Um ano após a morte da menina, o pai levou até o local onde ela havia sido atacada um dos seus porcos, oferecendo-o a aquele ser hediondo que a filha disse ter visto. Assistiu atônito o pobre animal sendo digerido pela lama assim como a filha foi outrora. A partir daquele dia, no dia de São João, data da morte da menina, todos da cidade passaram a levar os seus sacrifícios. Nem todos os animais são engolidos, mas podemos ver esse processo acontecer com algumas das oferendas. Todo ano participo do festival, que acontece no período, e vejo os animais sendo digeridos pela lama lentamente, agonizando com a dor da pele derretendo e se tornando um com o mangue. Se a lama não estiver satisfeita com as oferendas, a figura humanoide feita de lama pode ir atrás de um dos moradores para se alimentar. De tempos em tempos é possível se deparar com algumas partes humanas ali e as vezes essas partes ainda se mexem, como se continuassem vivendo. Algumas pessoas que moram na região dizem ouvir o grito dos animais durante toda a noite após o festival dos sacrifícios, ainda sendo digeridos pela lama. O irônico é que nos alimentamos daquilo que o mangue nos fornece e o mangue as vezes se alimenta de nós e dos nossos animais. Mas os caranguejos daqui são os maiores e mais suculentos da região e famosos em todo o estado.
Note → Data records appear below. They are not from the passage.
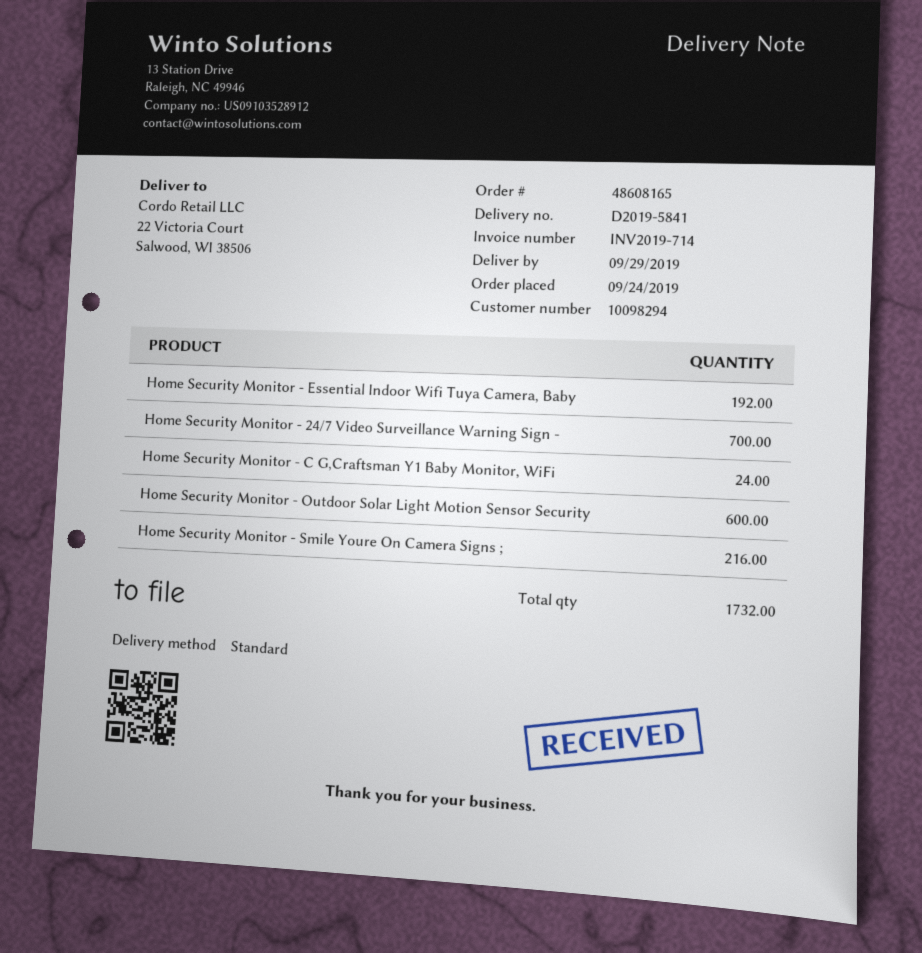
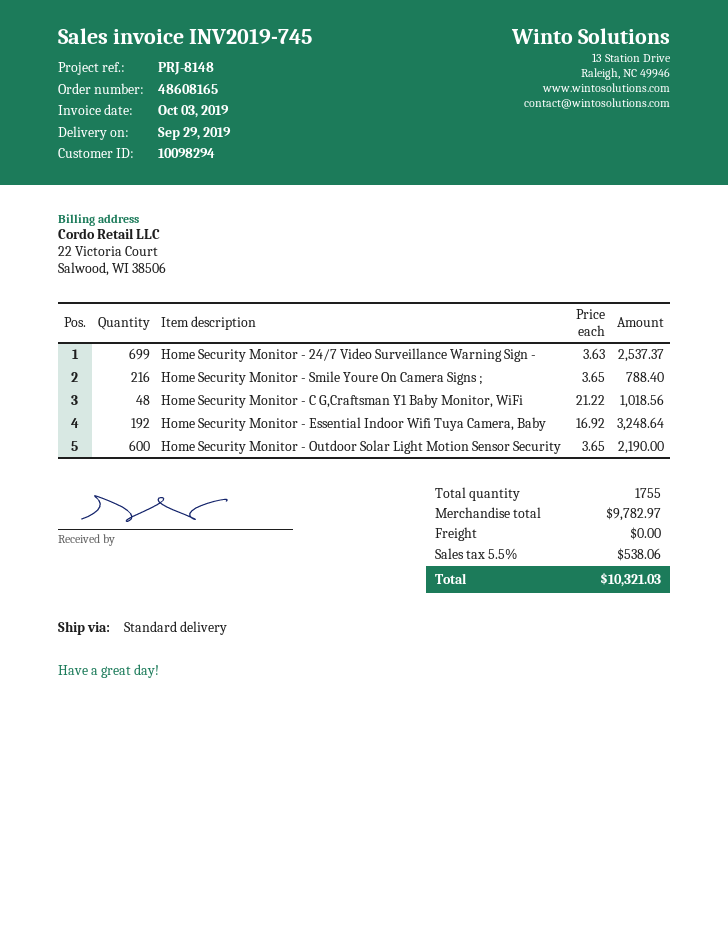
invoice number: INV2019-714 -> INV2019-745
Home Security Monitor - 24/7 Video Surveillance Warning Sign -: 700 -> 699
Home Security Monitor - C G,Craftsman Y1 Baby Monitor, WiFi: 24 -> 48
total quantity: 1732 -> 1755

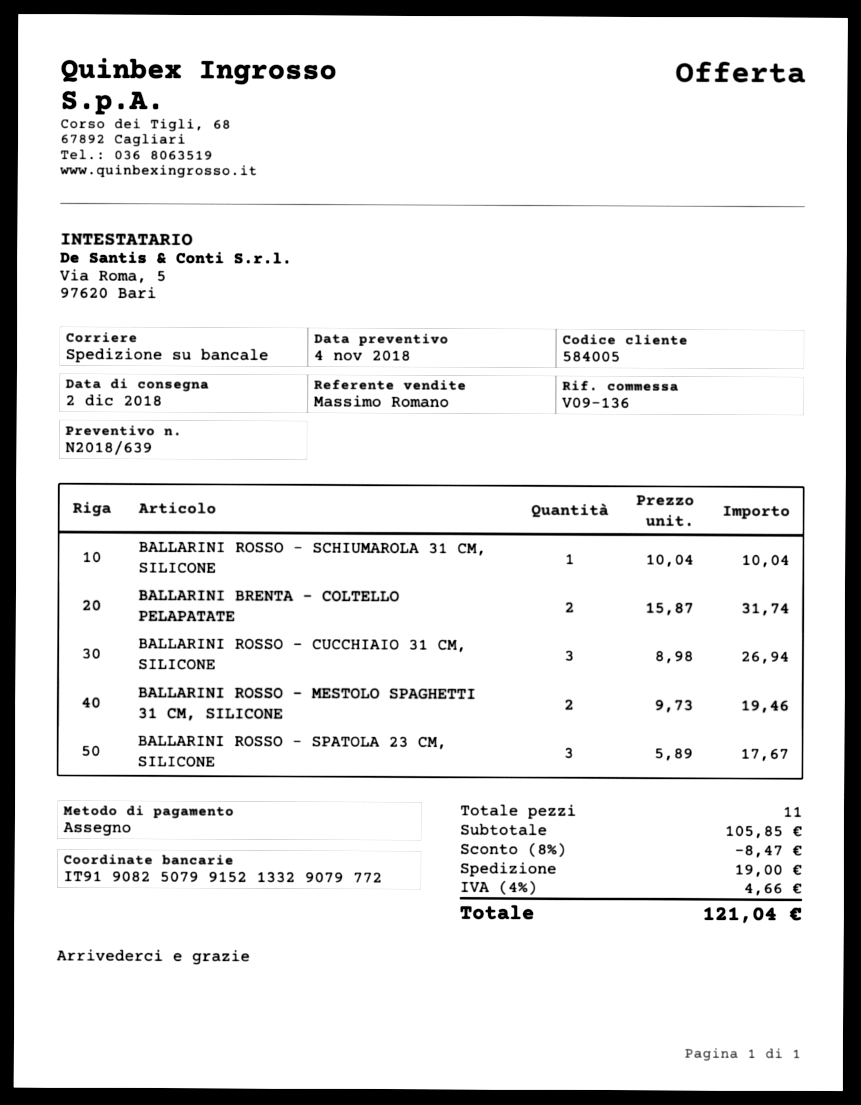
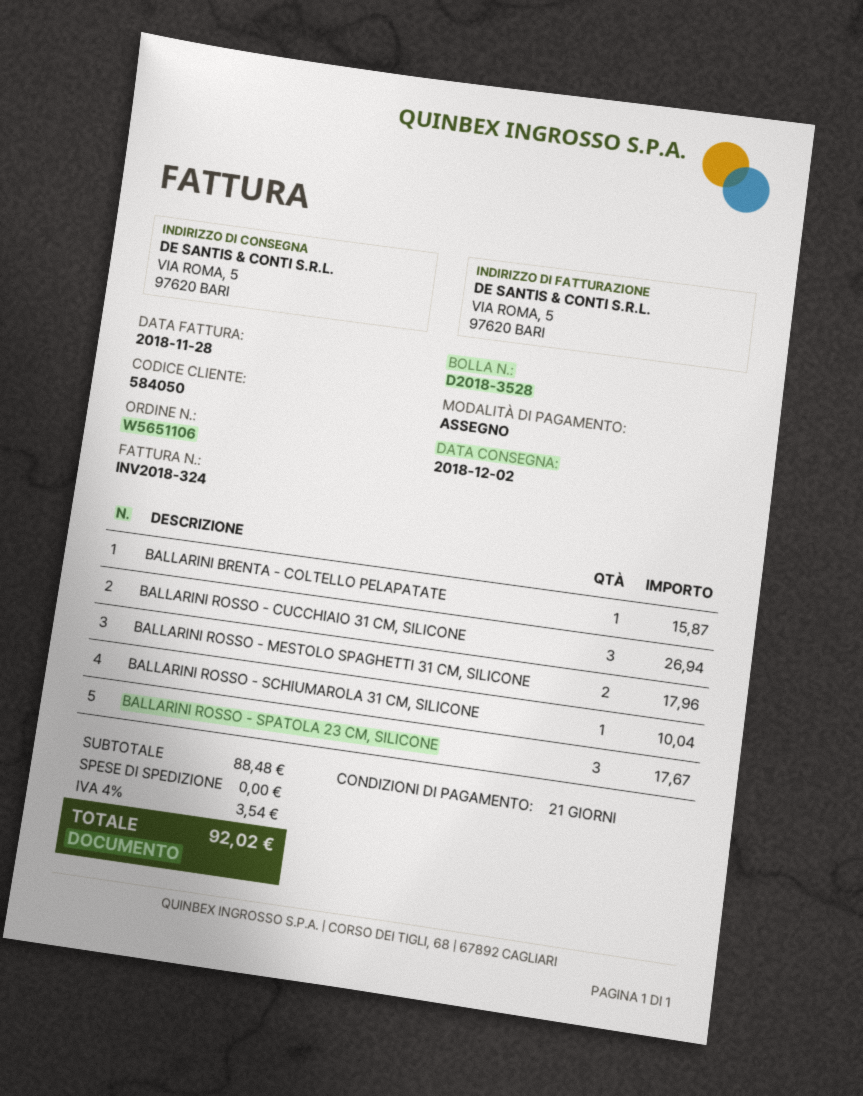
customer number: 584005 -> 584050
BALLARINI BRENTA - COLTELLO PELAPATATE: 2 for 31.74 -> 1 for 15.87
BALLARINI ROSSO - MESTOLO SPAGHETTI 31 CM, SILICONE: 2 for 19.46 -> 2 for 17.96
subtotal: 105.85 -> 88.48
discount: 8% = 8.47 -> none
shipping: 19.00 -> 0.00
tax: 4% = 4.66 -> 4% = 3.54
total: 121.04 -> 92.02

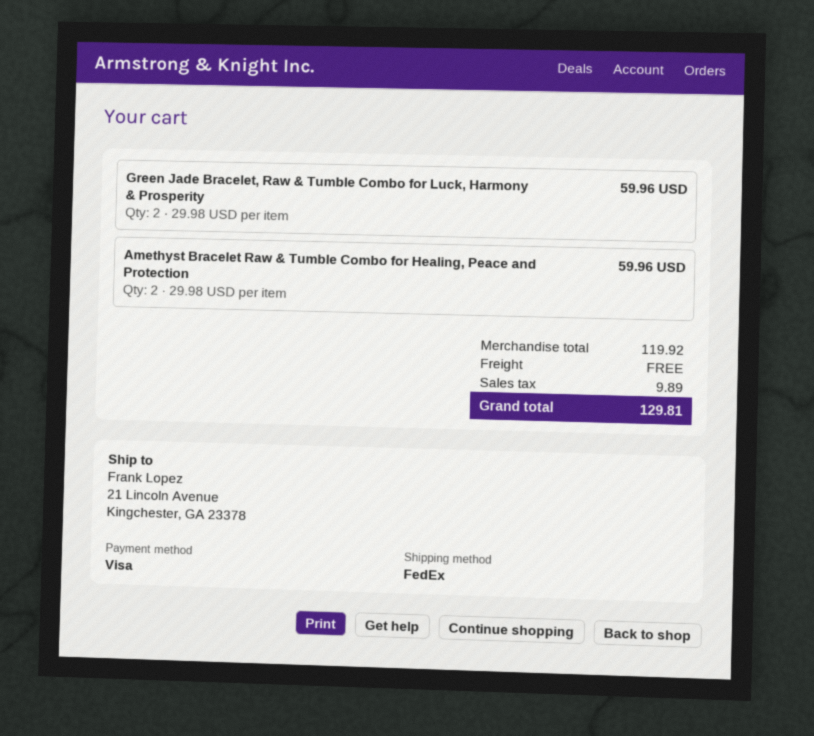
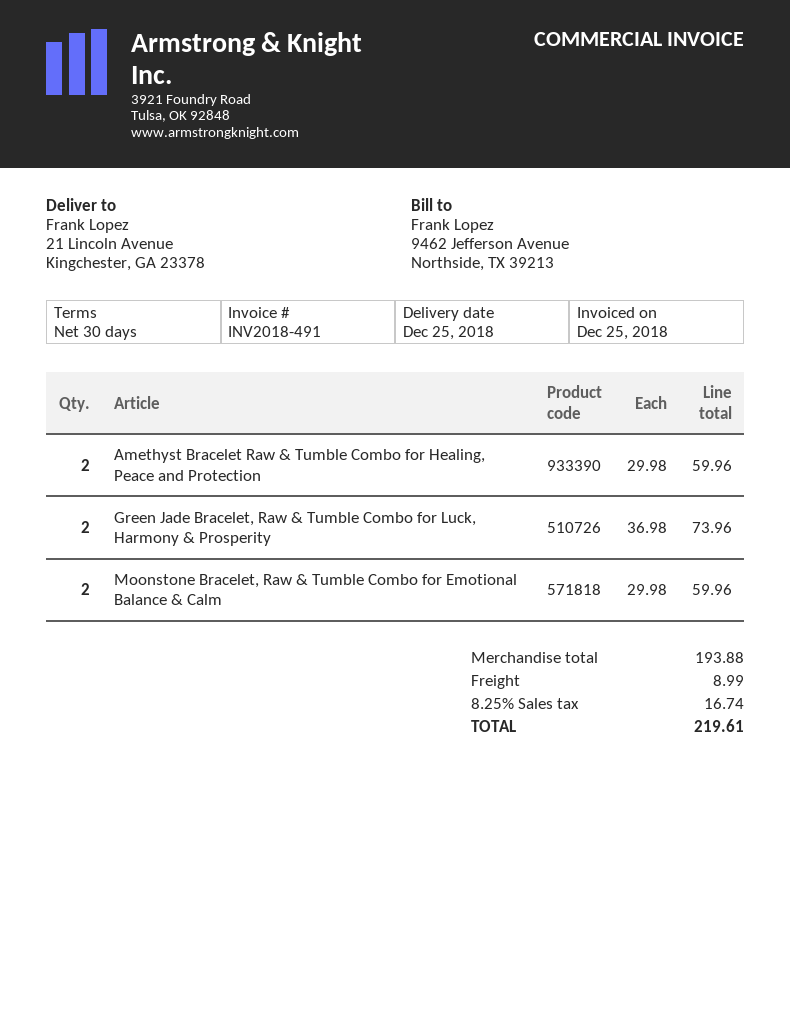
Green Jade Bracelet, Raw & Tumble Combo for Luck, Harmony & Prosperity: 2 x 29.98 = 59.96 -> 2 x 36.98 = 73.96
Moonstone Bracelet, Raw & Tumble Combo for Emotional Balance & Calm: none -> 2 x 29.98 = 59.96
subtotal: 119.92 -> 193.88
shipping: 0.00 -> 8.99
tax: 9.89 -> 16.74
total: 129.81 -> 219.61

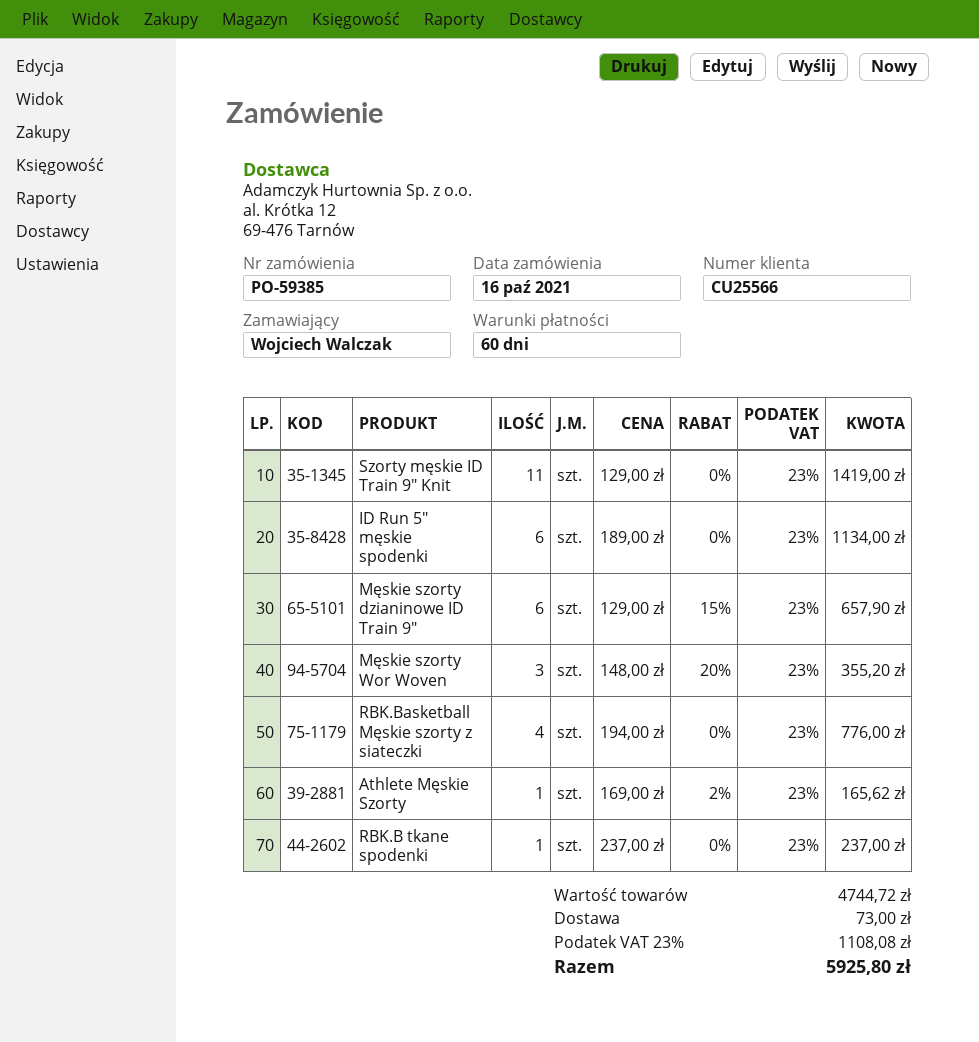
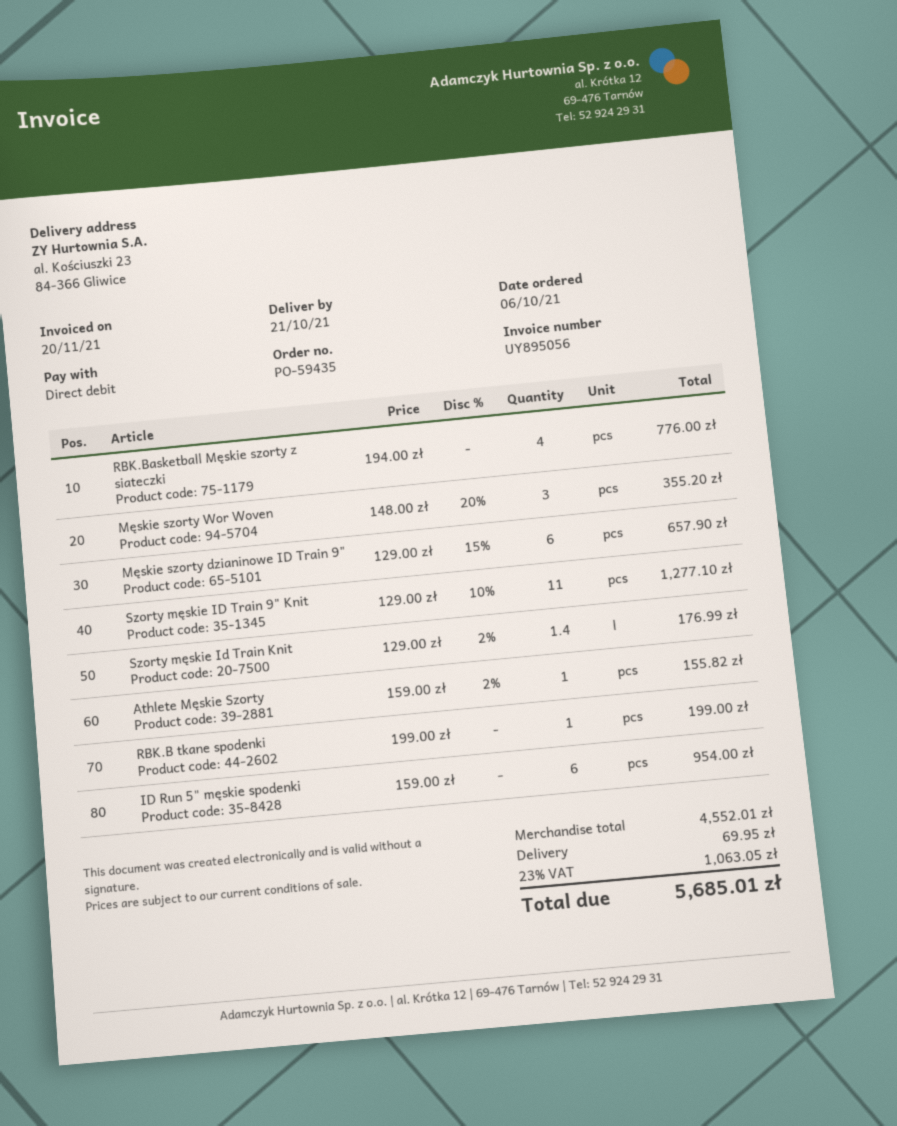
order number: PO-59385 -> PO-59435
order date: 2021-10-16 -> 2021-10-06
Szorty męskie ID Train 9" Knit: 11 x 129.00 = 1419.00 -> 11 x 129.00 - 10% = 1277.10
ID Run 5" męskie spodenki: 6 x 189.00 = 1134.00 -> 6 x 159.00 = 954.00
Athlete Męskie Szorty: 1 x 169.00 - 2% = 165.62 -> 1 x 159.00 - 2% = 155.82
RBK.B tkane spodenki: 1 x 237.00 = 237.00 -> 1 x 199.00 = 199.00
Szorty męskie Id Train Knit: none -> 1.4 x 129.00 - 2% = 176.99
subtotal: 4744.72 -> 4552.01
shipping: 73.00 -> 69.95
tax: 23% = 1108.08 -> 23% = 1063.05
total: 5925.80 -> 5685.01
Os animais que não são digeridos pela lama são assados pela população em uma grande fogueira enquanto festejamos o São João com um grande banquete em comemoração da aceitação das oferendas pelo mangue. Sabemos que a lama não irá atrás de nenhum de nós após ser bem alimentada, mas as vezes a lama sente fome fora de época e um de nós nos tornamos vítima dela, apesar de ser raro disso acontecer. Acredita-se que a doença do mangue é um dos filhos das cinco bruxas exiladas de um convento hoje abandonado e que segundo as lendas, moram em um chalé no meio da mata que cobre Manguezal. O ser da lama é a cria de um pacto feito entre as cinco mulheres e uma entidade conhecida como Conorihi, que regia o local e era adorado pelos nativos que moravam em aldeias onde hoje se localiza a cidade, antes da invasão portuguesa e da chegada das missões. Transformado em demônio pelos católicos, Conorihi até hoje se vinga dos descendentes dos invasores que destruíram o seu povo e os seus costumes. De acordo com as lendas, a divindade mora em uma gruta próxima a uma cachoeira do rio Pupti, localizado no meio da mata, e que essa gruta se estende por todo o subterrâneo da cidade.